What does the anova() command do with a lmer model object?

Question

Hopefully this is a question that someone here can answer for me on the nature of decomposing sums of squares from a mixed-effects model fit with lmer (from the lme4 R package).

First off I should say that I am aware of the controversy with using this approach, and in practise I would be more likely to use a bootstrapped LRT to compare models (as suggested by Faraway, 2006). However, I am puzzled at how to replicate the results, and so for my own sanity I thought I would ask here.

Basically, I am getting to grips with using mixed-effects models fit by the lme4 package. I know that you can use the anova() command to give a summary of sequentially testing the fixed-effects in the model. As far as I know this is what Faraway (2006) refers to as the 'Expected mean squares' approach. What I want to know is how are the sums of squares calculated?

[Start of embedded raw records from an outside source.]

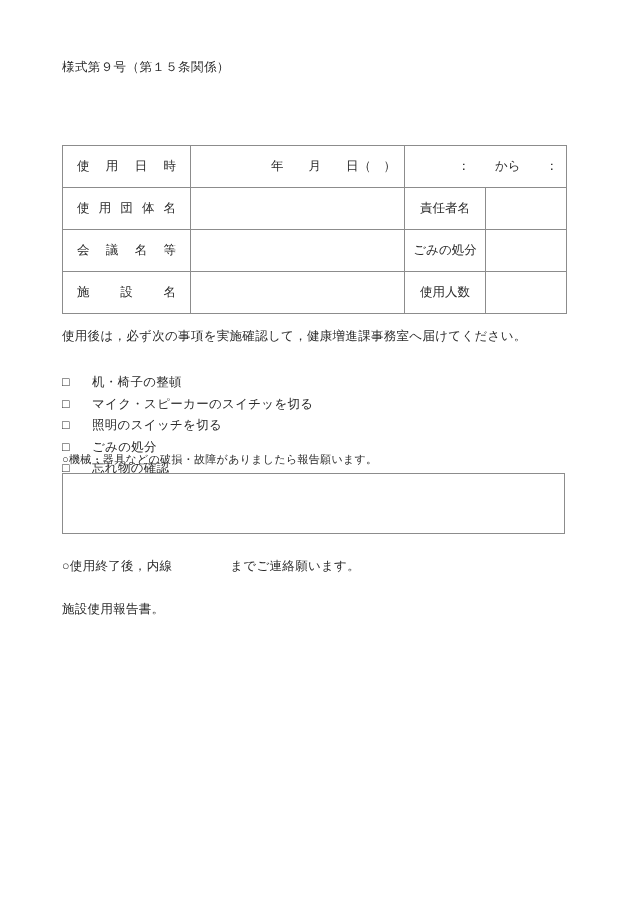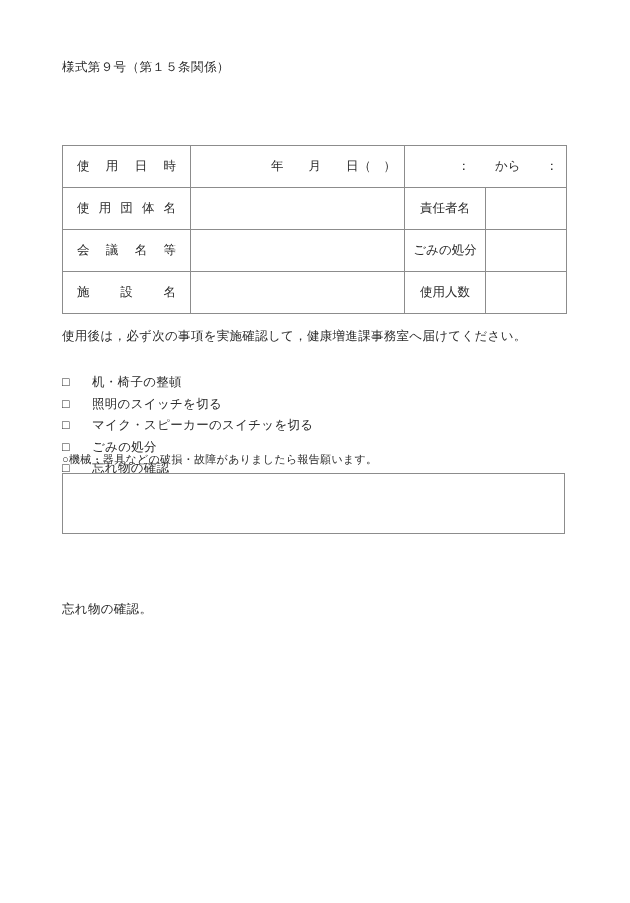"□ 照明のスイッチを切る" li { order: before "□ マイク・スピーカーのスイチッを切る" -> after "□ マイク・スピーカーのスイチッを切る" }
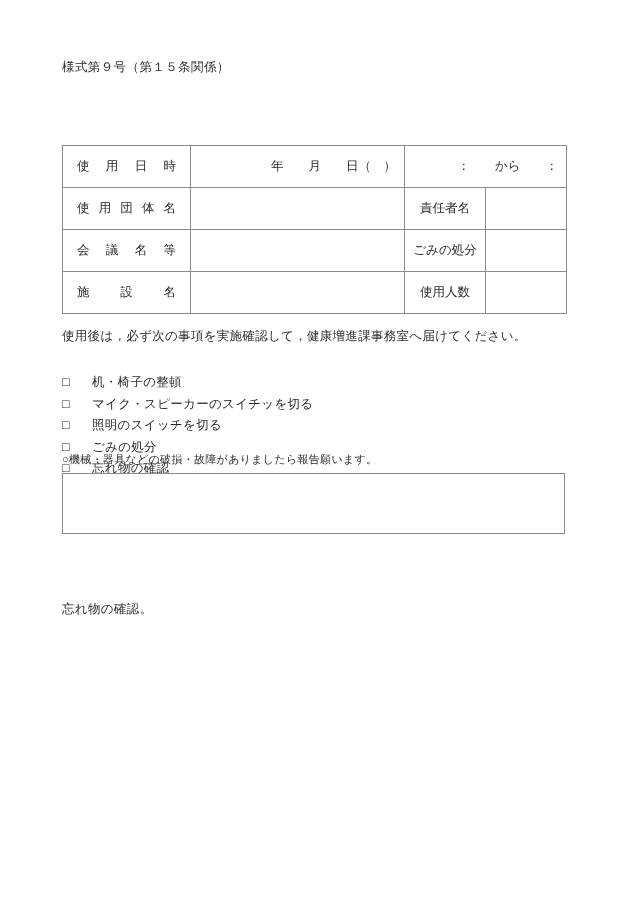"○使用終了後，内線 までご連絡願います。" div.note-extension { html: none -> <div> <span>○使用終了後，内線</span><span></span><span>までご連絡願います。</span> </div> }
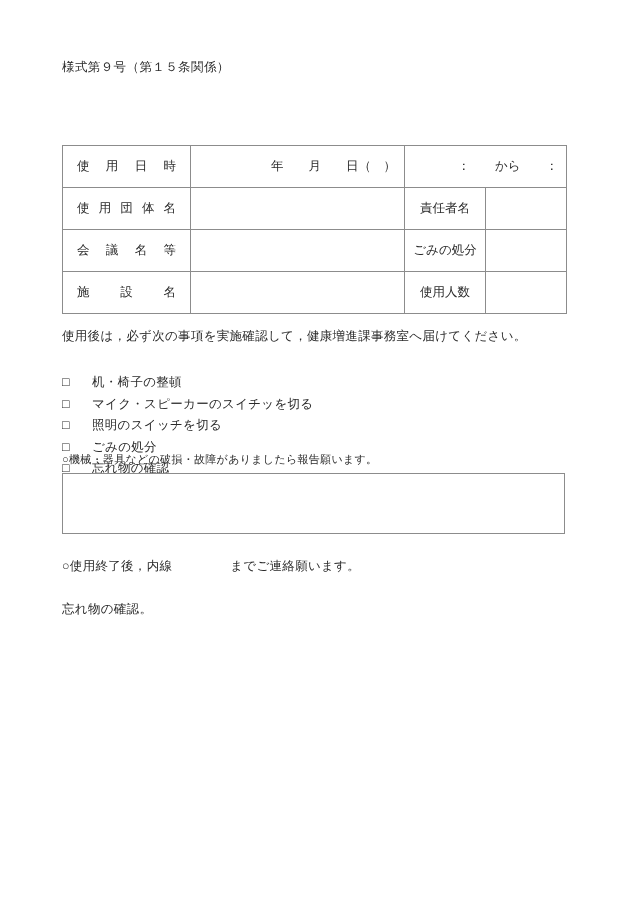"忘れ物の確認。" div.closing-line { text: 忘れ物の確認 -> 施設使用報告書 }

I know that I could take the estimated values from a particular model (using coef()), assume that they are fixed, and then make tests using the sums of squares of model residuals with and without the factors of interest. This is fine for a model containing a single within-subject factor. However, when implementing a split-plot design the sums of squares value I get is equivalent to the value produced by R using aov() with an appropriate Error() designation. However, this is not the same as the sums of squares produced by the anova() command on the model object, despite the fact that the F-ratios are the same.

Of course this makes complete sense as there is no need for the Error() strata in a mixed-model. However, this must mean that the sums of squares are penalised somehow in a mixed-model in order to provide appropriate F-ratios. How is this achieved? And how does the model somehow correct the between-plot sum of squares but not correct the within-plot sum of squares. Evidently this is something that is necessary for a classical split-plot ANOVA that was achieved by designating different error values for the different effects, so how does a mixed-effect model allow for this?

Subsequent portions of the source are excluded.